China was the destination for 33.5pc of Australia’s exports during January-November 2020, above the previous record of 30pc in 2019. But the value of Australian exports totalled A$132.49bn ($90.32bn) during January-November compared with A$148.4bn in 2019, according to the Australian Bureau of Statistics (ABS).
China imposed various trade sanctions on a group of Australian exports, including barley, beef, coal, copper, lobster, certain wood products and wine since Canberra earlier last year called for an independent inquiry into the origins of the Covid-19 coronavirus. Australia also banned Chinese telecommunications company Huawei from building 5G telecommunications networks. Australia in November said it was considering taking China to the World Trade Organisation over import tariffs on barley.

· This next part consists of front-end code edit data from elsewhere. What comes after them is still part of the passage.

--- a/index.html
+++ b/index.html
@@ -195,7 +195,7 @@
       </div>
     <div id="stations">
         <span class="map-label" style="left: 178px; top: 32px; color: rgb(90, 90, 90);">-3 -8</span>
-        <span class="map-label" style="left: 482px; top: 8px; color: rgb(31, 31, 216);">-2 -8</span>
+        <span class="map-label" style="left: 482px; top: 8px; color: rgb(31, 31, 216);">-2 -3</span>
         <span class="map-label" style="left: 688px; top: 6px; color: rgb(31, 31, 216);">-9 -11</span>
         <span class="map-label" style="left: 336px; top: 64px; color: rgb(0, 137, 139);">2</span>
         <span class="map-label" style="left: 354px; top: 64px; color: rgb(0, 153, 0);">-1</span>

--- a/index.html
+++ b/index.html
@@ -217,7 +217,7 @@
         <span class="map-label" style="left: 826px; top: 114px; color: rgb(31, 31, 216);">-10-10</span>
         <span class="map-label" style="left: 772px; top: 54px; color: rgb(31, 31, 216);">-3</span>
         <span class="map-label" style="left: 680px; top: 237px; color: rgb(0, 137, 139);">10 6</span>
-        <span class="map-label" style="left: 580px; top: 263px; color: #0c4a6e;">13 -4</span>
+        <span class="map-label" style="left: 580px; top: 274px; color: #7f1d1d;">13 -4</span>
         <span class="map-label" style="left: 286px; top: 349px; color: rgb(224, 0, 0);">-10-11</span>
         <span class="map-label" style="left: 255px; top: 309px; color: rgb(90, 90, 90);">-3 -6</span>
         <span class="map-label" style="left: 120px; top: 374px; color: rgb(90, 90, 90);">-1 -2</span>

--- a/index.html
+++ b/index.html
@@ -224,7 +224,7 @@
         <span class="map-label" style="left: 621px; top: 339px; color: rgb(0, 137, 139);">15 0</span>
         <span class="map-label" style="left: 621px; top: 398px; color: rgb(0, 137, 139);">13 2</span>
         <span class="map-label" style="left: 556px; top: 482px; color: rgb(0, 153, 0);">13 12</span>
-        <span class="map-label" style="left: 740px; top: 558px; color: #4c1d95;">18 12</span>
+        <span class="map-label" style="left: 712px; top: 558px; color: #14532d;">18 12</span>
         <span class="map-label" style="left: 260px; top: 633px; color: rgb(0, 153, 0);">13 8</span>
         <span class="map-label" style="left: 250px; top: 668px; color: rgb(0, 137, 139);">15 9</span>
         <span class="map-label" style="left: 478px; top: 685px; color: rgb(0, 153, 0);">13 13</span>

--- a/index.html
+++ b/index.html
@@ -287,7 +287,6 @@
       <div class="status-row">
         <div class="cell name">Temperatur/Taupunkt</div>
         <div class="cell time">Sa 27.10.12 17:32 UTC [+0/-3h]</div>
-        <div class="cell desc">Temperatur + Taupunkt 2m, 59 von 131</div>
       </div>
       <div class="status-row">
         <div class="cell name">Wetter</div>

The higher dependency on Chinese buying of Australian exports largely reflects the increase in iron ore prices last year because of China’s firmer than expected demand and supply problems from Brazil. China buys more than 80pc of Australia’s iron ore exports.
The value of Australian iron ore exports was A$103.12bn during January-November, which already exceeded the previous record of A$96.18bn for all of 2019.
The combined value of iron ore, coal and oil and gas exports are on track to fall below the record of A$233bn in 2019 because of the fall in thermal, coking coal, LNG and oil prices for much of last year. Combined export receipts from iron ore, coal and oil and LNG were A$198bn during January-November.